When you’re working out

While a quick run on the treadmill won’t affect your shiny new bauble, you may want to skip wearing it if you plan on doing a more aggressive workout. Hitting it against hard surfaces or catching it on equipment can wreak havoc on your ring.

When you’re sleeping

Jewellery boxes and ring dishes exist for a reason! While most of us like to think we sleep like baby angels, that’s usually not the case. Tossing and turning can wear down your ring, causing the prongs around your diamond to loosen or other minor damages to take place. So, before you go to bed, remove your ring and put it by your bedside for safekeeping.

When you’re travelling

If you’re going on a vacation, it may be a good idea to leave your ring at home – especially if you plan on doing more adventurous activities. It’s easy to lose jewellery when you’re ziplining, bungee jumping or surfing.

When you’re doing housework

Have you decided that your lawn needs some TLC and want to spend your day weed whacking? Or, perhaps you think your living room has bad feng shui and requires some serious furniture rearranging? Before you get down to business, remove that ring. It’s easy to lose or harm your bling while doing housework, and you don’t want that!

It’s no secret that jewellery and heavy machinery don’t mix well together. If you want to avoid causing your ring to split, scratch, or crack, don’t wear your wedding band when doing manual labour. And if you’re like most people and sweat when you’re working hard, you’ll want to take off your ring during your project. Sweat is prone to dull your ring’s shine and can cause your ring to slip off. The only thing worse than a damaged ring is no ring at all!

One of the biggest concerns related to rings and construction projects is not even related to what can happen to your ring. It is what can happen to your finger! Some of the worst ring-accident stories involve rings and heavy machinery. Think twice before wearing your ring on the job-site. While you want your wedding band to show that you are fully committed and of the market, it is better to go without it during construction projects to ensure its (and your) safety.

When you’re washing dishes

You don’t have to remove your ring to load up the dishwasher, but if you plan on plunging your hands into soapy water, it’s best to leave it to the side. You don’t want to scratch it on a stray piece of cutlery or let the drain swallow it whole. If you’re forgetful (or just don’t want to take it off), you should probably invest in a pair of rubber gloves.

When you’re showering

A surefire way to dull your ring’s sparkle is by bringing it into the shower or tub with you. All that scrubbing and soaking can do a number on your band (heavy-duty exfoliants may even scratch it!). Leave it in your jewellery box while you freshen up so that it stays in tip-top shape.
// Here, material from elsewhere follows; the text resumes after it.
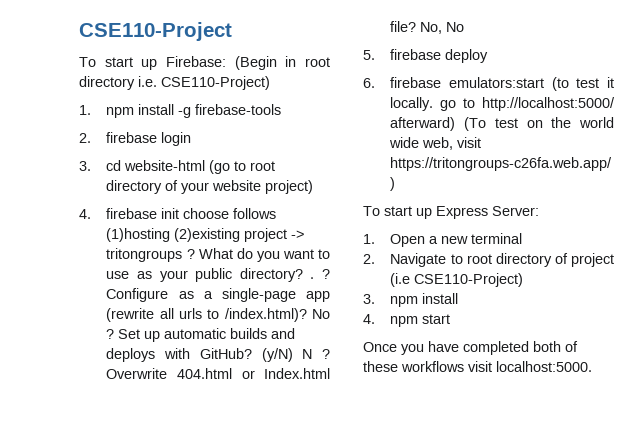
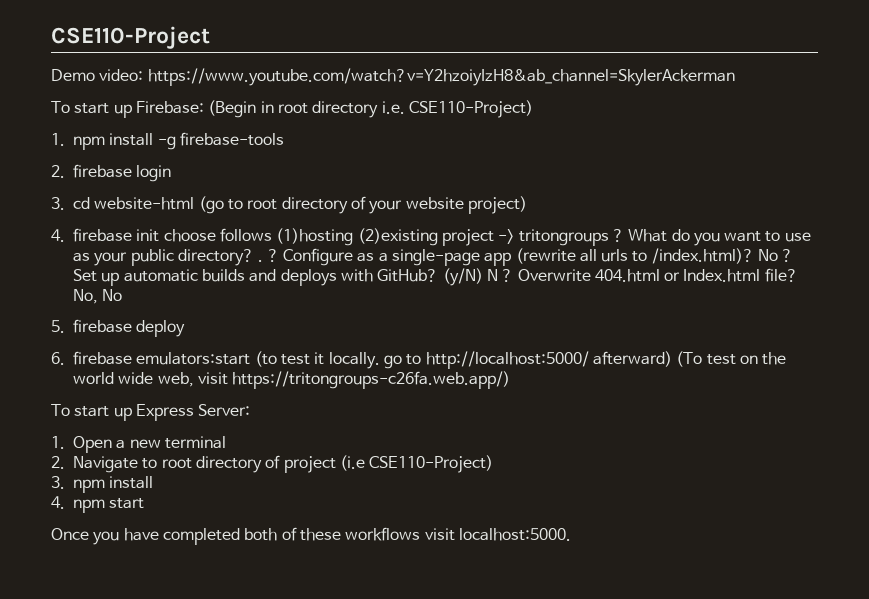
(232, 31) none -> [51,68,735,86] // Demo video: https://www.youtube.com/watch?v=Y2hzoiyIzH8&ab_channel=SkylerAckerman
When you’re putting on moisturizer

Don’t slip that ring back on as soon as you hop out of the shower! While your skin may need body butter’s help, your ring does not. Wait until you’ve finished applying all of your lotions and potions so that you don’t risk building up any gunk behind your band.

When you bring it in for maintenance

Even the most perfect ring requires maintenance every now and again. You don’t want to lose your bling thanks to a loose prong or broken band, so take it to your jeweller to get fixed if you start seeing any signs of wear and tear. Pro tip: this service is usually free or discounted if you visit the place where your ring was purchased.

So, you got some shiny new bling and you never ever want to take it off. This isn’t just your average trinket – it shows your S.O.’s love, affection and commitment, making it a billion times more valuable. However, you may want to think twice before mentally super gluing it to your finger. Your engagement ring is probably the most stunning piece of jewellery you’ve ever owned, so you definitely don’t want to risk losing or damaging it.